What needs to be done ▸ When copying the listing below, skip every picture and keep each word as it stands.

Records provided ▸
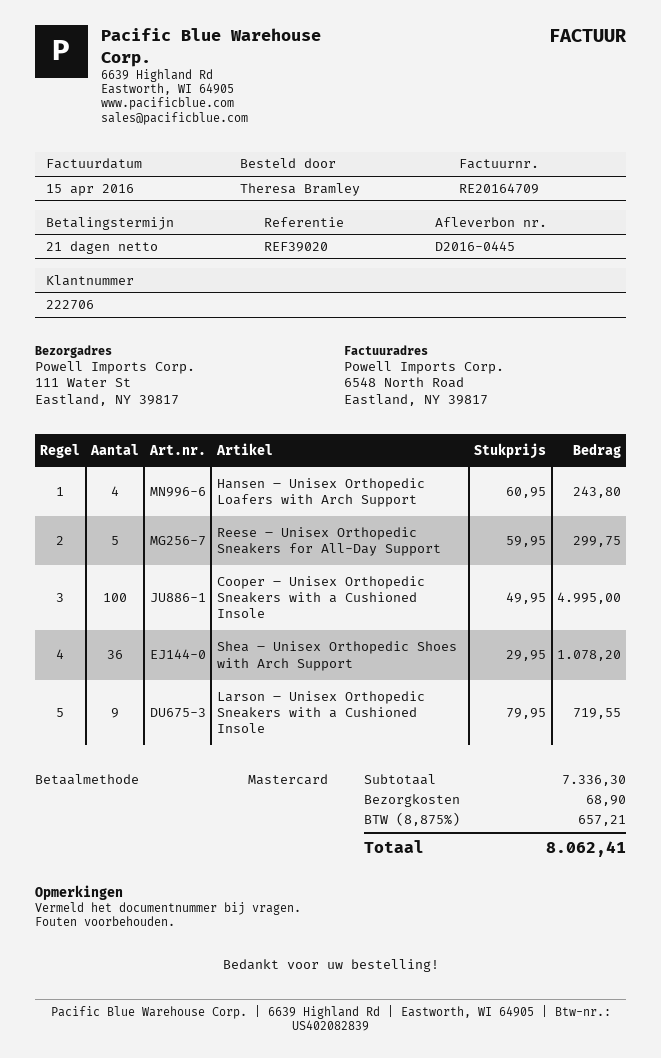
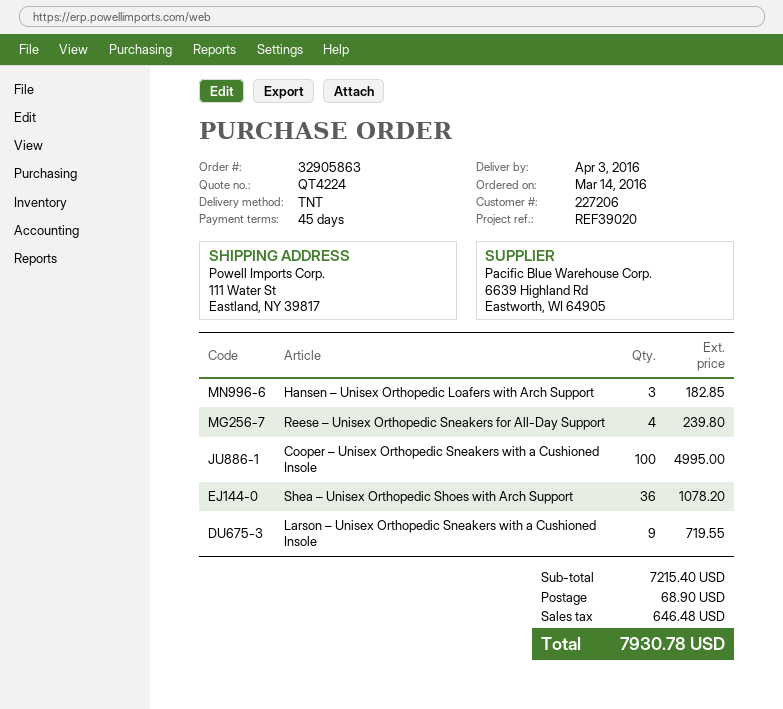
payment terms: 21 days -> 45 days
customer number: 222706 -> 227206
Hansen – Unisex Orthopedic Loafers with Arch Support: 4 for 243.80 -> 3 for 182.85
Reese – Unisex Orthopedic Sneakers for All-Day Support: 5 for 299.75 -> 4 for 239.80
subtotal: 7336.30 -> 7215.40
tax: 657.21 -> 646.48
total: 8062.41 -> 7930.78

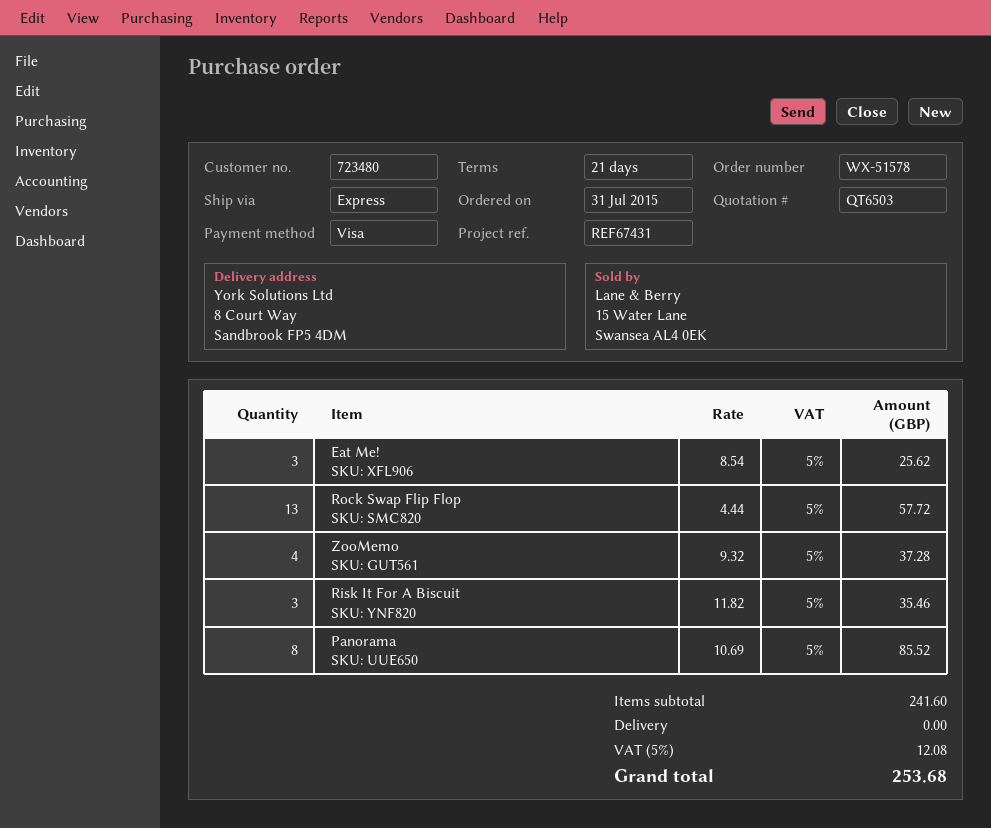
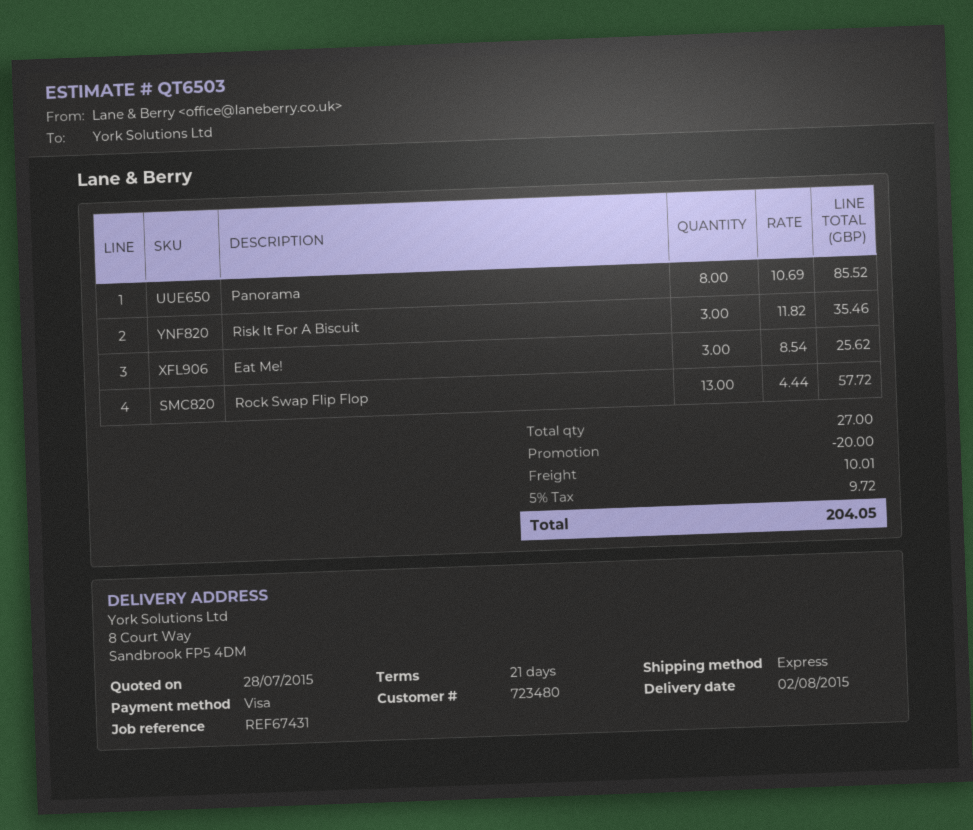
ZooMemo: 4 x 9.32 = 37.28 -> none
discount: none -> 20.00
shipping: 0.00 -> 10.01
tax: 5% = 12.08 -> 5% = 9.72
total: 253.68 -> 204.05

Output of the task ▸
payment terms: 21 days -> 45 days
customer number: 222706 -> 227206
Hansen – Unisex Orthopedic Loafers with Arch Support: 4 for 243.80 -> 3 for 182.85
Reese – Unisex Orthopedic Sneakers for All-Day Support: 5 for 299.75 -> 4 for 239.80
subtotal: 7336.30 -> 7215.40
tax: 657.21 -> 646.48
total: 8062.41 -> 7930.78

ZooMemo: 4 x 9.32 = 37.28 -> none
discount: none -> 20.00
shipping: 0.00 -> 10.01
tax: 5% = 12.08 -> 5% = 9.72
total: 253.68 -> 204.05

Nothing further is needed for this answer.